- **WHAT THE TASK ASKS**
Below are the entries to work from; restate word for word the portion that opens with the line containing "(675, 752) none" and closes with the line containing "(1269, 639) none", keeping both.
"""
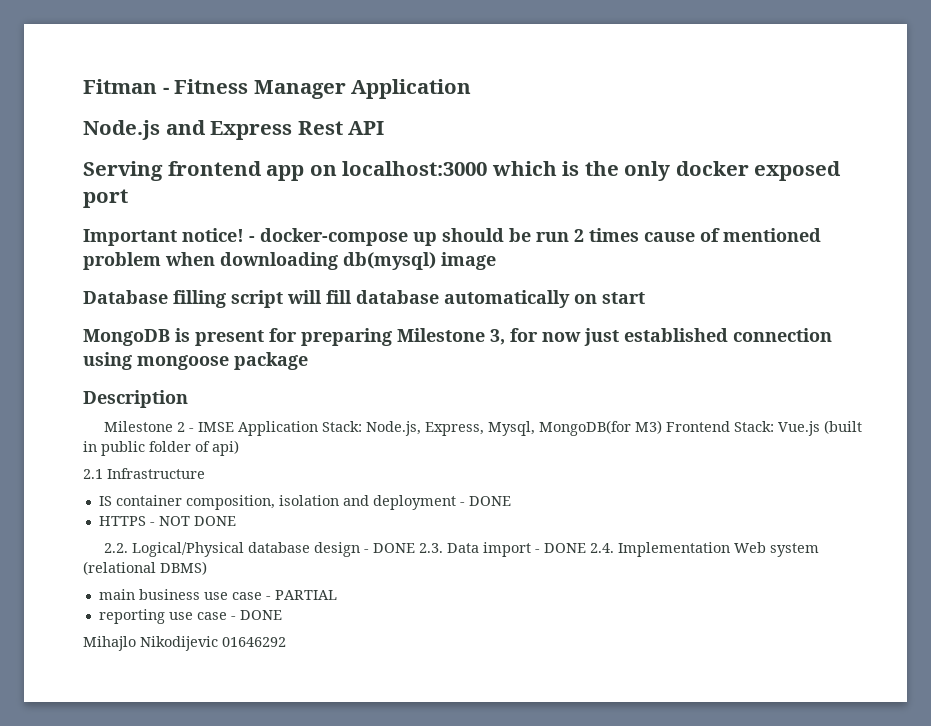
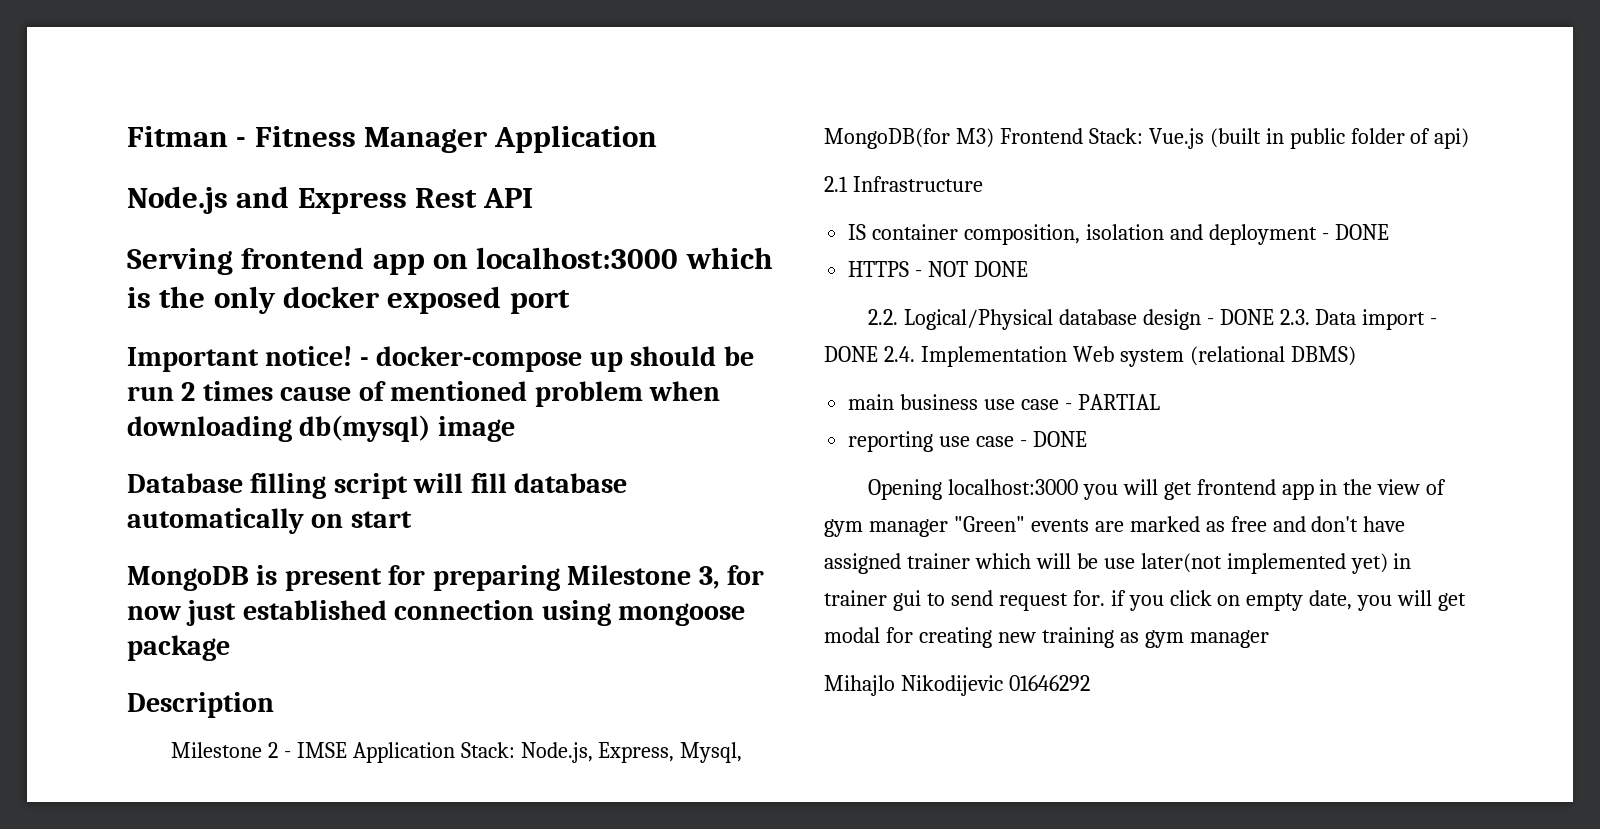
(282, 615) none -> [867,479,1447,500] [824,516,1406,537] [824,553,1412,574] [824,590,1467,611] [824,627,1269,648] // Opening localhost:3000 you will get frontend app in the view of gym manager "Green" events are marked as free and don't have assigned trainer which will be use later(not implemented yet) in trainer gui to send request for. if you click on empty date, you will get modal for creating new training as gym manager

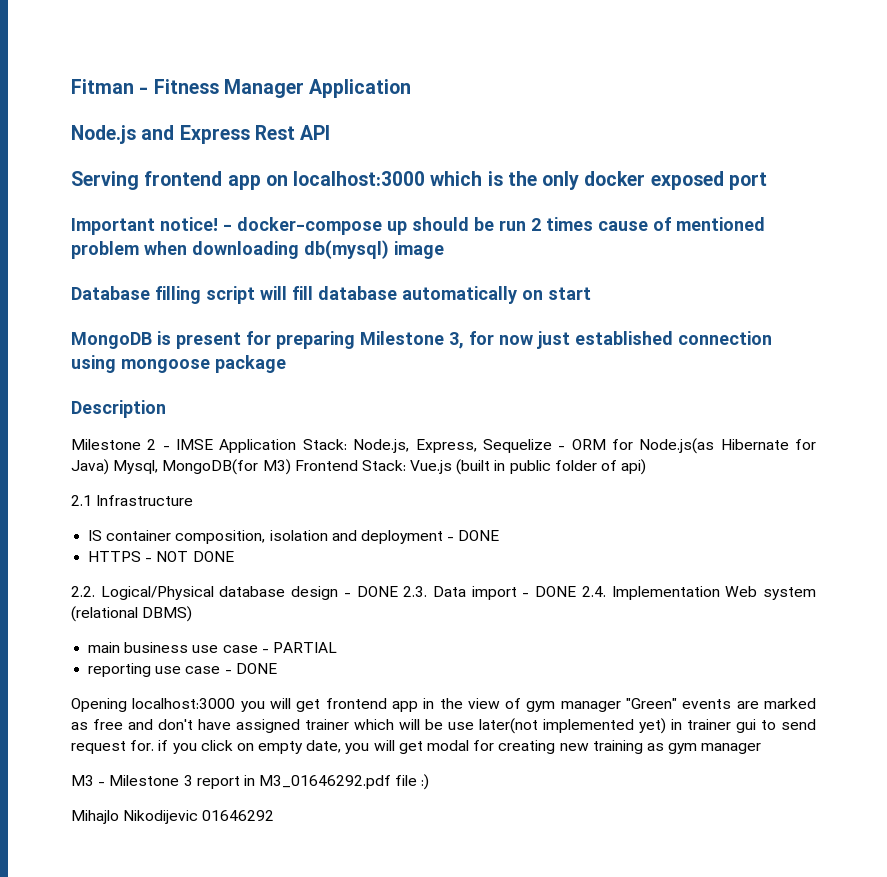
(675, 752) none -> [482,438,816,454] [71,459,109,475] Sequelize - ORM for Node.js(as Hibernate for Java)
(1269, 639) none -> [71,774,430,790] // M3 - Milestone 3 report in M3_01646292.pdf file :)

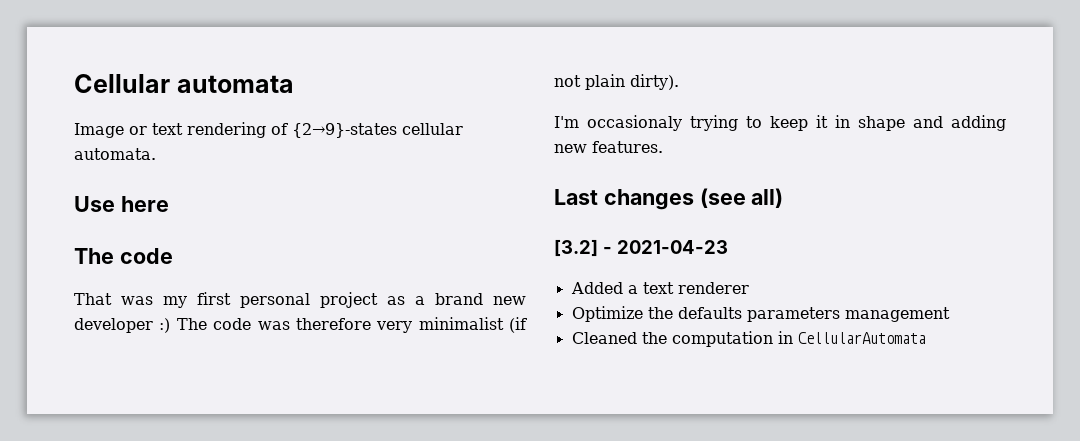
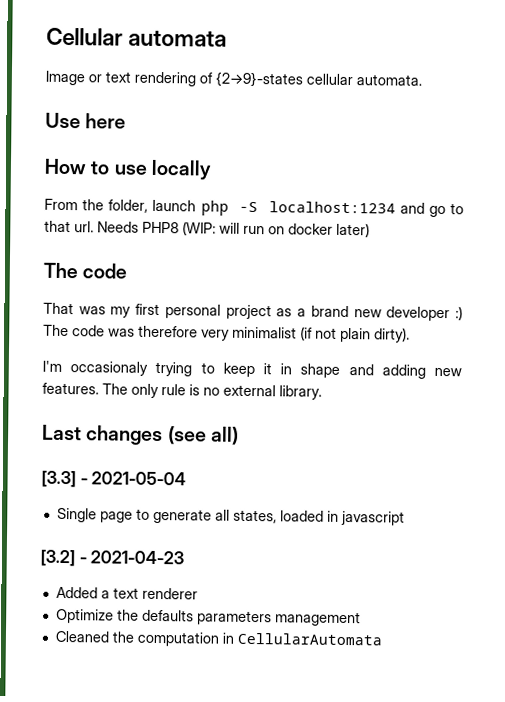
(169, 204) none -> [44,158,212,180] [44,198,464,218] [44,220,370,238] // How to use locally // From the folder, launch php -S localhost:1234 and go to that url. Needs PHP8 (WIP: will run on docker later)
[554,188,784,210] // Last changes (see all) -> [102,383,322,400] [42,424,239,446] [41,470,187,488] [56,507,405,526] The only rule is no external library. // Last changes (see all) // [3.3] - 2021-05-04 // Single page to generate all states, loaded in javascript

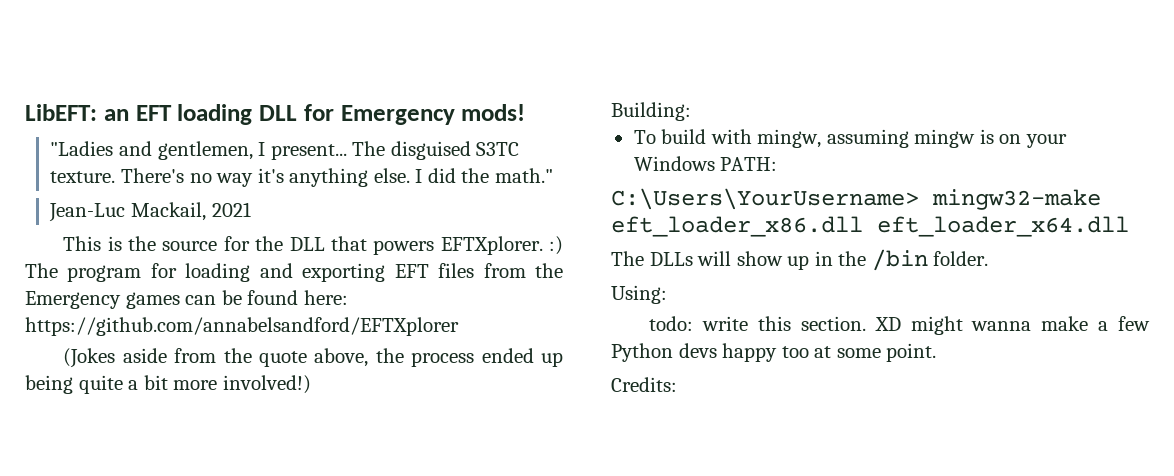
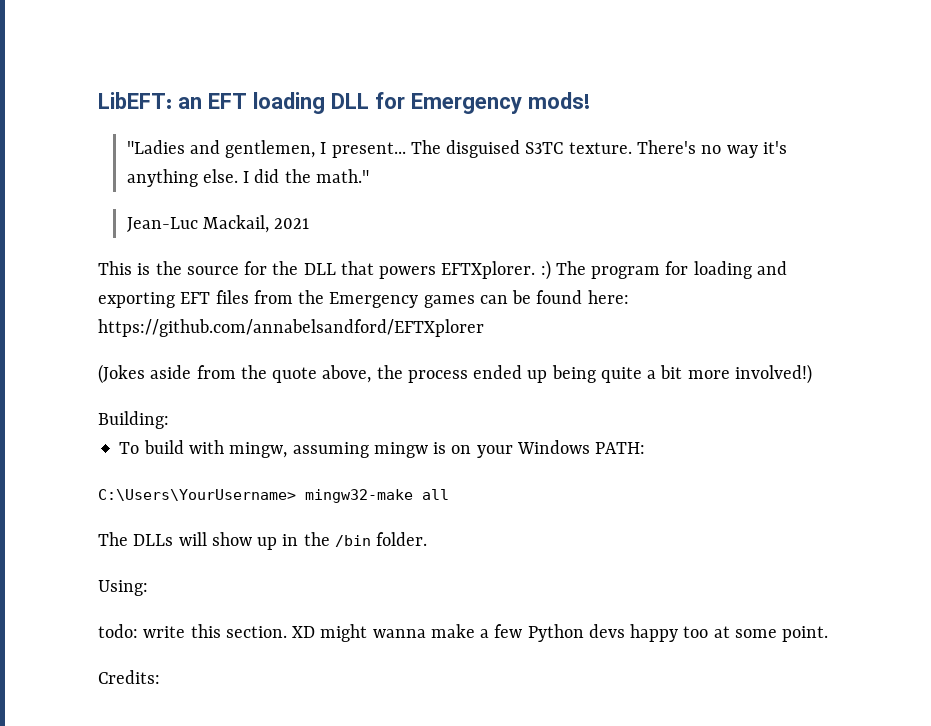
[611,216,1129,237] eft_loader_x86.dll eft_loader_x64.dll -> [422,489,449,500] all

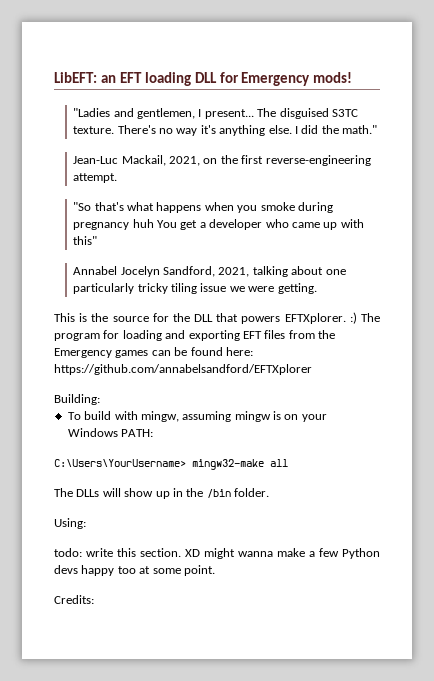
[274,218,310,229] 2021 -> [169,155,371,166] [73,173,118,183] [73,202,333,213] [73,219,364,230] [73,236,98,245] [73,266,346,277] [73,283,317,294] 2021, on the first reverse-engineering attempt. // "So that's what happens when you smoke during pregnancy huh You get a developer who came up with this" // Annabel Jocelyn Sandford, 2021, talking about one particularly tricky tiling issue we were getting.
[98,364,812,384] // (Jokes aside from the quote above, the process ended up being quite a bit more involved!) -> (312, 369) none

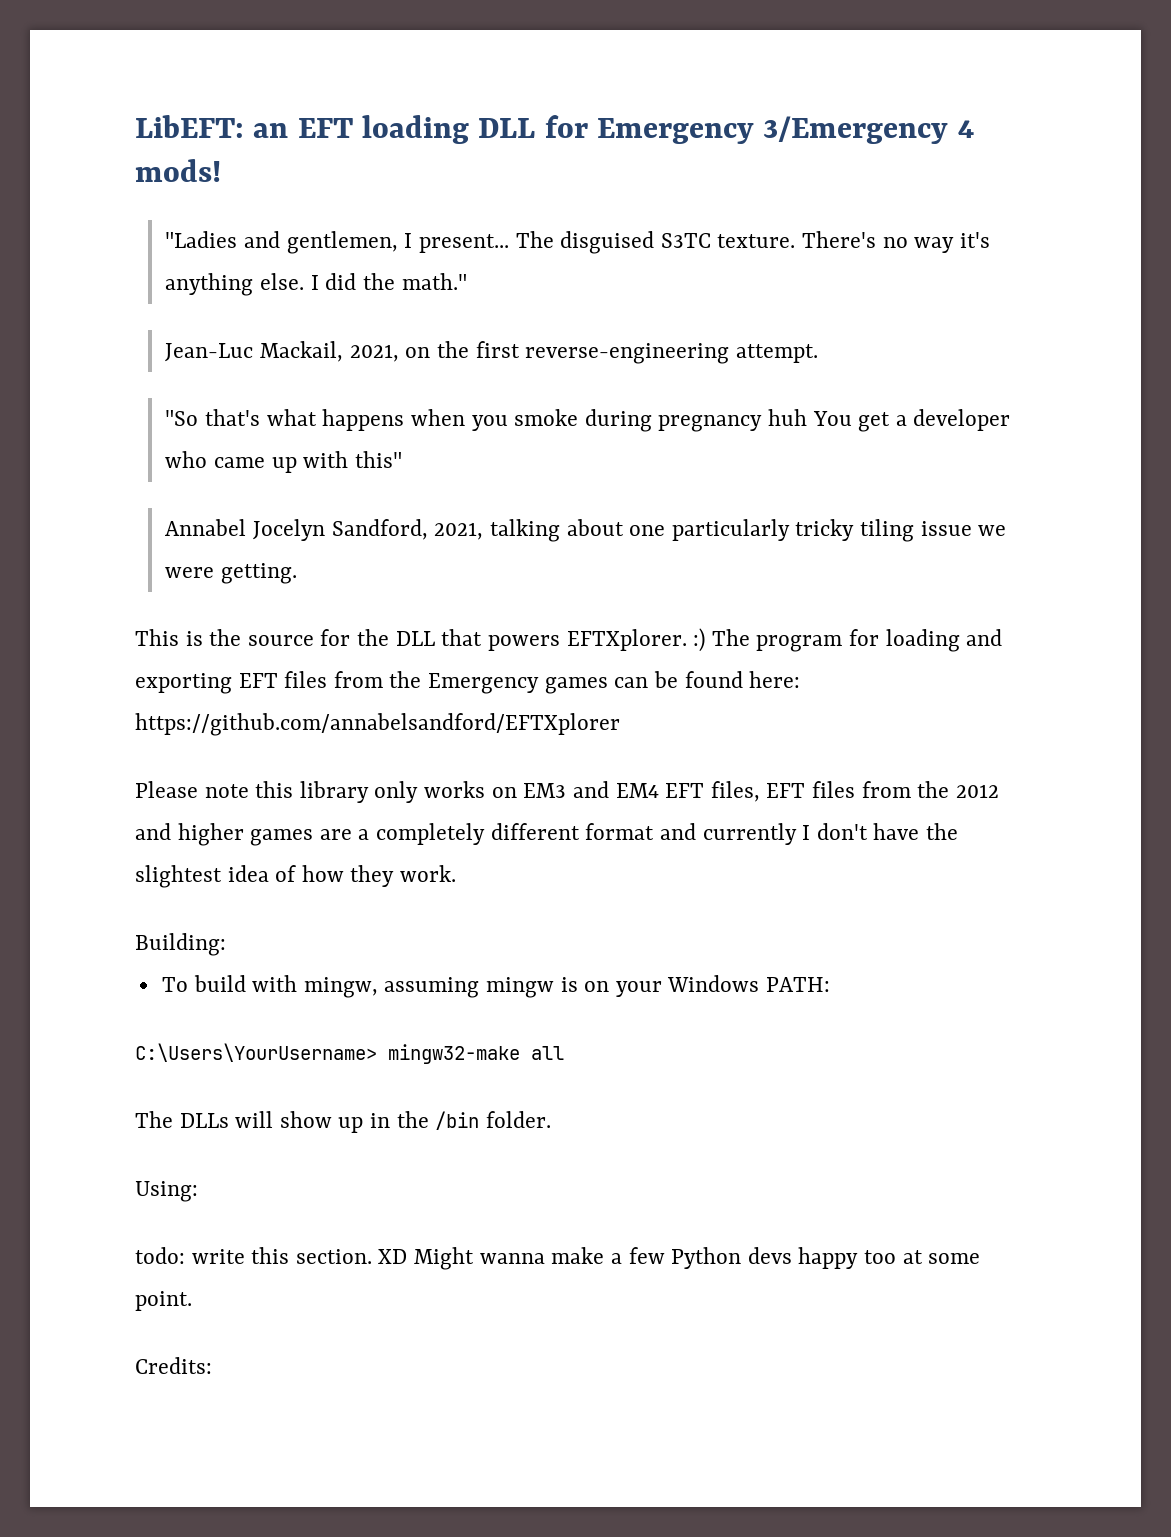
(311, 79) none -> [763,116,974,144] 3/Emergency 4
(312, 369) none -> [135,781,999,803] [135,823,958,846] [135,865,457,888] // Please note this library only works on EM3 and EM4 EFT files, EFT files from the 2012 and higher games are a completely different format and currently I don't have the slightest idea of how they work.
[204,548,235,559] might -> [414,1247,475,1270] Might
"""
- **EXPECTED ANSWER**
(675, 752) none -> [482,438,816,454] [71,459,109,475] Sequelize - ORM for Node.js(as Hibernate for Java)
(1269, 639) none -> [71,774,430,790] // M3 - Milestone 3 report in M3_01646292.pdf file :)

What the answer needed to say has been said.